_TASK INSTRUCTIONS_. The word "serif" marks the lines to copy; find all of them in the entries below.

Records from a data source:
________
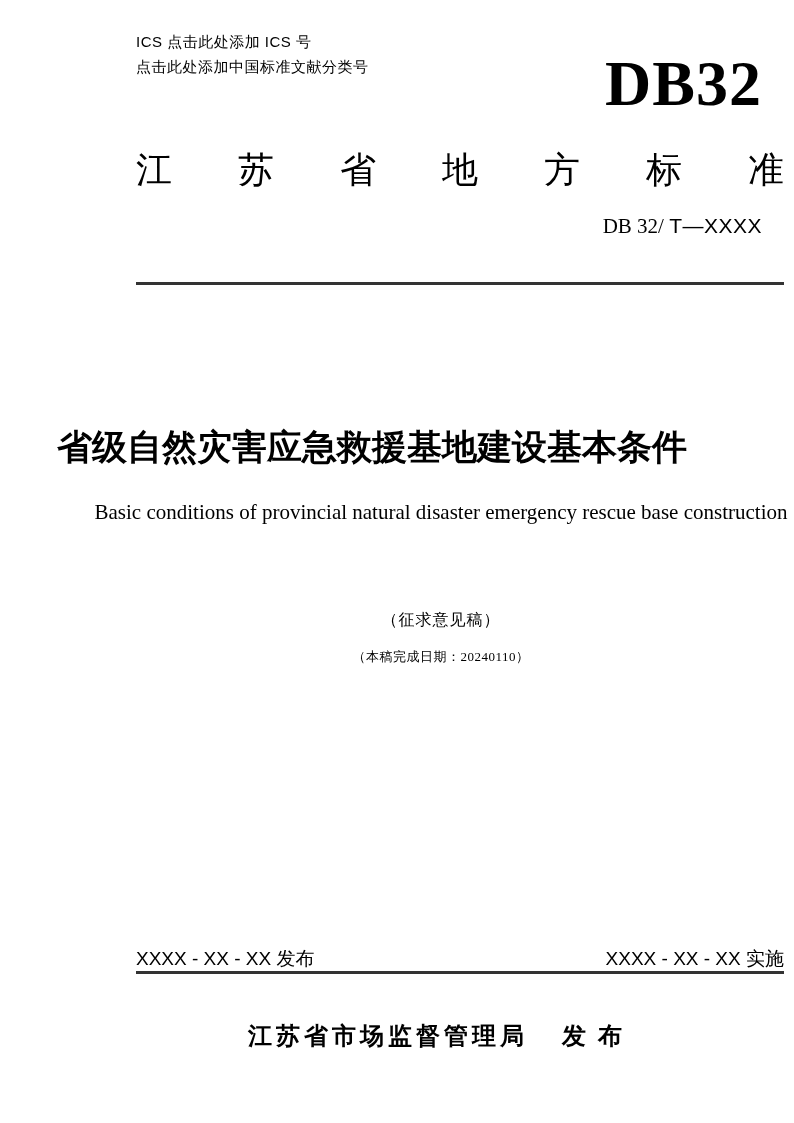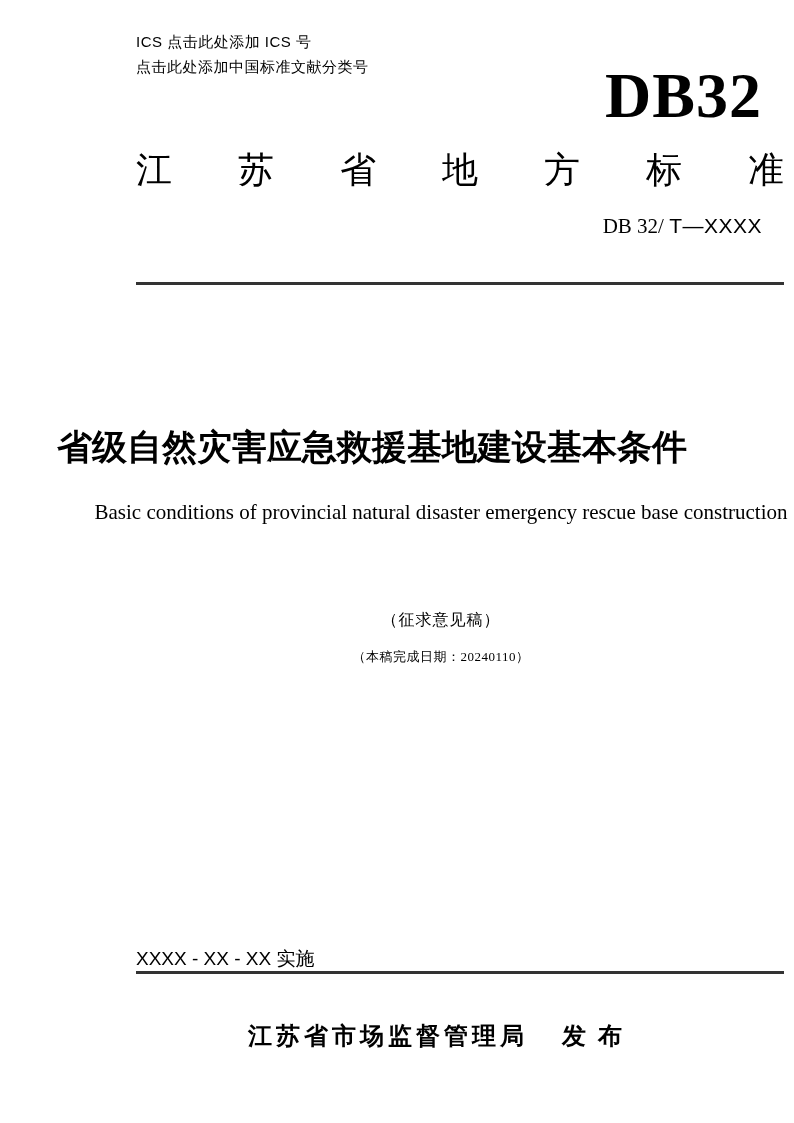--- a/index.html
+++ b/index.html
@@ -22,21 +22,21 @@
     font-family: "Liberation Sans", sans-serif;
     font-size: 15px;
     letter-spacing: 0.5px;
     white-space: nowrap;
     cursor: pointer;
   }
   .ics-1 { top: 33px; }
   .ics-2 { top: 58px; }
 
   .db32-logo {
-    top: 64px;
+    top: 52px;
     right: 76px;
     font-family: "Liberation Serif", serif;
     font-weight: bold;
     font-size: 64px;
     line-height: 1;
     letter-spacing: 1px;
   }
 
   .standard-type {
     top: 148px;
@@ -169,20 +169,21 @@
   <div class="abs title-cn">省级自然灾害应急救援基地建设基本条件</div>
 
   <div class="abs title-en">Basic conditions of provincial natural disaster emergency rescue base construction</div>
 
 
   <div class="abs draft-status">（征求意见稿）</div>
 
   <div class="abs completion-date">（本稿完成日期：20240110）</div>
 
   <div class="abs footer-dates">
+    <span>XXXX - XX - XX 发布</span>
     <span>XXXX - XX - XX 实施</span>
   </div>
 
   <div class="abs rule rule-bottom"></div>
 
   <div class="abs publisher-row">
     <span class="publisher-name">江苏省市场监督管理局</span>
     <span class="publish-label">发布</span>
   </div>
________
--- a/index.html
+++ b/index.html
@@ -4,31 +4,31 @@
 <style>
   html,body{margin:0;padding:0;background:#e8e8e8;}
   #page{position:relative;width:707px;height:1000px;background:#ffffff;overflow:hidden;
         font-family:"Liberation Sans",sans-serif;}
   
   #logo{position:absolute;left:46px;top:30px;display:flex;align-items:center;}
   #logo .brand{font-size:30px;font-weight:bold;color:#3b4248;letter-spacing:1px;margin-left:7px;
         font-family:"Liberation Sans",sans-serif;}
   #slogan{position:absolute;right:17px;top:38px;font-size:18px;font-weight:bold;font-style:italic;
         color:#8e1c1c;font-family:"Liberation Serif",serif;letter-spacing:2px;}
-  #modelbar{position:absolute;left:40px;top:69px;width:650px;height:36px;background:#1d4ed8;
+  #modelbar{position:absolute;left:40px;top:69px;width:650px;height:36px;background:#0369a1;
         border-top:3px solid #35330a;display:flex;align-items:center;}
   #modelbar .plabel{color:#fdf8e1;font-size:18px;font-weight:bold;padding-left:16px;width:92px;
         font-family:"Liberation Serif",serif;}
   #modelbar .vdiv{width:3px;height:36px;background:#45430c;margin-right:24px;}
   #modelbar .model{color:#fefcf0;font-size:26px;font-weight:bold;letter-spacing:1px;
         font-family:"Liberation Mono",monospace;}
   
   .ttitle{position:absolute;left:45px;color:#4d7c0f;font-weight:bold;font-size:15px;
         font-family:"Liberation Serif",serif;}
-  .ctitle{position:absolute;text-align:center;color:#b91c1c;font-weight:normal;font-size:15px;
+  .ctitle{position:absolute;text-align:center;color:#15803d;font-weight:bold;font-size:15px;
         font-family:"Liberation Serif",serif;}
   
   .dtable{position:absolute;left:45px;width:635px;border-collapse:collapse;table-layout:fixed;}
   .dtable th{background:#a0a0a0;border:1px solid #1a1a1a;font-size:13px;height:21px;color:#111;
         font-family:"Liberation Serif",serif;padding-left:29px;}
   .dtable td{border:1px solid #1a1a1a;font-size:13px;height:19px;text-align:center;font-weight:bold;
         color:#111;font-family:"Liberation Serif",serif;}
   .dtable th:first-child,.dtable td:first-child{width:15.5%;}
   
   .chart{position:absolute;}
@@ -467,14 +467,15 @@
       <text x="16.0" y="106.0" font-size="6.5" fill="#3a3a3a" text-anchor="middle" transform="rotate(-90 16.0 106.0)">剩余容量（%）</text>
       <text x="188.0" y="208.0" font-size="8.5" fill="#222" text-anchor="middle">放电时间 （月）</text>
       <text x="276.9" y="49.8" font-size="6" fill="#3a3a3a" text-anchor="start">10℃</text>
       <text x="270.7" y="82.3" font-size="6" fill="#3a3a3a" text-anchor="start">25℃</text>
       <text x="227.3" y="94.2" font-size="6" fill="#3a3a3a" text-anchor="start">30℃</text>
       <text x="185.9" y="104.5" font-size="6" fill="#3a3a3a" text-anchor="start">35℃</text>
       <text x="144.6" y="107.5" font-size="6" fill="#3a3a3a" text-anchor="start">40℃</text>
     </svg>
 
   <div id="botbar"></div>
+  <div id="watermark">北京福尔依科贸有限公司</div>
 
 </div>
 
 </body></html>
________
_ANSWER FOR THIS EXERCISE_.
     font-family: "Liberation Sans", sans-serif;
     font-family: "Liberation Serif", serif;
         font-family:"Liberation Sans",sans-serif;}
         font-family:"Liberation Sans",sans-serif;}
         color:#8e1c1c;font-family:"Liberation Serif",serif;letter-spacing:2px;}
         font-family:"Liberation Serif",serif;}
         font-family:"Liberation Serif",serif;}
         font-family:"Liberation Serif",serif;}
         font-family:"Liberation Serif",serif;padding-left:29px;}
         color:#111;font-family:"Liberation Serif",serif;}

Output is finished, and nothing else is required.